On April 13, 1975, a group of Christian militiamen opened fire on a bus full of Palestinian refugees, killing all its passengers and initiating a chain of deadly battles between Christian nationalists and the PLO and its leftist and Muslim allies.
I was six years old when Lebanon’s civil war started. During the “events,” as they were referred to, which preceded even the bus massacre, my mother survived a bullet fragment to her head. It was not long until my parents made the decision to leave Lebanon for a few days in the hope that the situation would soon improve. Little did I know that the fighting would continue for 15 years and that my parents’ choice to leave would determine the rest of my life. I grew up between Cairo, Paris and London, moving back to Lebanon only in 1994, when the country was in the early stages of a long process of recovery and reconstruction.
The Arab Image Foundation (AIF) was founded in 1997, contributing to a broader movement to foster cultural memory and critical analysis in the Middle East by discovering and preserving the photographic heritage of the region. For me, becoming a member of the AIF at the moment of its inception was also part of a personal journey of reconnecting with my origins. Stepping into the past to collect archival images was an instinctive undertaking in the face of precarious post war times. I felt drawn to these images documenting a history that was contested and raw—still in the making.
One day in 2005 a massive truck bomb from a passing motorcade exploded underneath Starco, an iconic building in downtown Beirut where the AIF was located. Although the archive’s office was on the top floor, its windows were shattered to pieces while the then-director, Zeina Arida, and her assistants were working. Rafik Hariri, the former prime minister, had just been assassinated.
Hariri’s assassination and the events that followed reminded me that our efforts to archive aspects of Arab history, including the Lebanese civil war, were not a straightforward task. The material damage to our office revealed the vulnerability of our collection and suggested that the civil war was not really over.
For many years mounted studio photographs portraying Palestinian resistance fighters greeted visitors at the entrance of the AIF’s office. Palestinians played a significant and too often forgotten role in the early days of the Lebanese civil war. To me, these images of fedayeen were emblematic of the visual culture that often served to frame an ideologically fractured Arab world, giving form to its various political factions, cultural identities and currents of self-determination. These black-and-white prints of fighters, an integral part of my experience of the AIF, were quintessential images of the past. Or so I thought. After Hariri’s assassination I looked at them differently. They reflected the need to think of the war as a series of ongoing conflicts rather than as a closed chapter of a recent past.
Indeed, since the AIF was founded nearly two decades ago, it has been the organization’s policy to build a collection through artists’ research projects so that the images remain singular, never resolving into a fixed identity, temporality or ideological representation. The idiosyncratic collection that has resulted, which is multifaceted enough to contain archetypal images of war and resistance alongside vernacular photography and often humorous portraits, counters the West’s orientalist visions of the region and Arab nationalist clichés alike.

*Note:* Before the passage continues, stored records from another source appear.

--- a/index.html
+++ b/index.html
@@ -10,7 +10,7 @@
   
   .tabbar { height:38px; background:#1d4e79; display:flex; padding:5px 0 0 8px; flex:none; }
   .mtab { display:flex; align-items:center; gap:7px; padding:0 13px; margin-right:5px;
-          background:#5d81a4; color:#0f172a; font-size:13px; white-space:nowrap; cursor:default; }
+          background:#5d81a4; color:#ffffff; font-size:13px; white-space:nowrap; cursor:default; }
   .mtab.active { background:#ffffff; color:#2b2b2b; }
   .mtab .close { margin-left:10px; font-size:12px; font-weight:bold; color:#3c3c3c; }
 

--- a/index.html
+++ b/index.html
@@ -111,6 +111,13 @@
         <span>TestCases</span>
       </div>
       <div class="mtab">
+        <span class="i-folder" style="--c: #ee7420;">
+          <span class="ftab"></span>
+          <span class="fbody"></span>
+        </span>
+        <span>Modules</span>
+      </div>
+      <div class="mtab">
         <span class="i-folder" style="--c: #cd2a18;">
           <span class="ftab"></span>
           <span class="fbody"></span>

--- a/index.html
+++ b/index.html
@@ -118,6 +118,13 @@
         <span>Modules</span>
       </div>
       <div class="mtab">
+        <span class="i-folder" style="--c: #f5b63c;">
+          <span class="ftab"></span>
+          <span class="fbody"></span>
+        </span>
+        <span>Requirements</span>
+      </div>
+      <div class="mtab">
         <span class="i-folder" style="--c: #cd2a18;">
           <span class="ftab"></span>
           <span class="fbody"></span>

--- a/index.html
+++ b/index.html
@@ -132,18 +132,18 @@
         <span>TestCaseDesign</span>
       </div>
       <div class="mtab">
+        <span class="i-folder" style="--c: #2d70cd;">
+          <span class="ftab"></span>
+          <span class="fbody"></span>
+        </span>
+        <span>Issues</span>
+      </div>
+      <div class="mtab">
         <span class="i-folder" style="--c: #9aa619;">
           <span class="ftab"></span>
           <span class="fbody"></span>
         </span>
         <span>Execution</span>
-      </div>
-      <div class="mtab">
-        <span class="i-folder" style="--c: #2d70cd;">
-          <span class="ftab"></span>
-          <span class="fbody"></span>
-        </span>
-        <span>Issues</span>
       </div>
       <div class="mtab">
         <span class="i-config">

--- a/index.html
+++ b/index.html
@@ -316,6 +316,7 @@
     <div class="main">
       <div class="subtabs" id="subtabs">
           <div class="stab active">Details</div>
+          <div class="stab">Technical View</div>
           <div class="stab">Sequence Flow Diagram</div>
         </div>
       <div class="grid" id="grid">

Photographs from the AIF’s collection infuse many of my own photo-collages and installations. In early 2006, as I was researching the iconography and social construction of paradise (and its loss), I selected portraits from the 1996 Qana massacre, in which more than a hundred Lebanese civilians were killed by Israeli shelling. The photos of the victims were cut and pasted by their loved ones onto landscapes of natural beauty, with waterfalls and mountains, and enshrined in golden frames. They seemed to answer my quest perfectly.
Perfumes & Bazaar, the Garden of Allah (2006), a large-scale digital montage in which I included some of the AIF’s Qana images (researched and donated by the journalist Doha Shams), is essentially a portrait of my mother. She poses in front of baroque furniture in an illusionary living room inspired by photos from the 1970s of our lost home in Lebanon. Behind her the walls have disappeared to reveal a “garden of Allah,” a bucolic landscape inhabited by portraits of the martyrs from Qana and other images. During the summer of 2006 the south of Lebanon—including, once again, Qana—was devastated by Israeli attacks that left more than a thousand dead and utterly destroyed the area’s infrastructure.
Over the years the AIF has not only grown and preserved its own collection but has also become a “mother of archives” and adviser to private and institutional collections in the region. As part of that additional role, the AIF has been helping to evaluate the work needed to preserve the collection of Beit Beirut, one of the few remaining landmarks of the civil war, which will soon open as a civic museum and cultural center dedicated to preserving the city’s memory and shifting identity. Until recently the house stood majestically, full of holes, astride the invisible “green line”—the partisan boundary that divided Beirut for so many years. The collection was found underneath the rubble of Photo Mario, a studio that used to be on the ground floor of the building now being renovated. Today the process of excavating images from the completely shrouded negatives can be seen as a metaphor for how the war is always latent, how it continues to shape the present.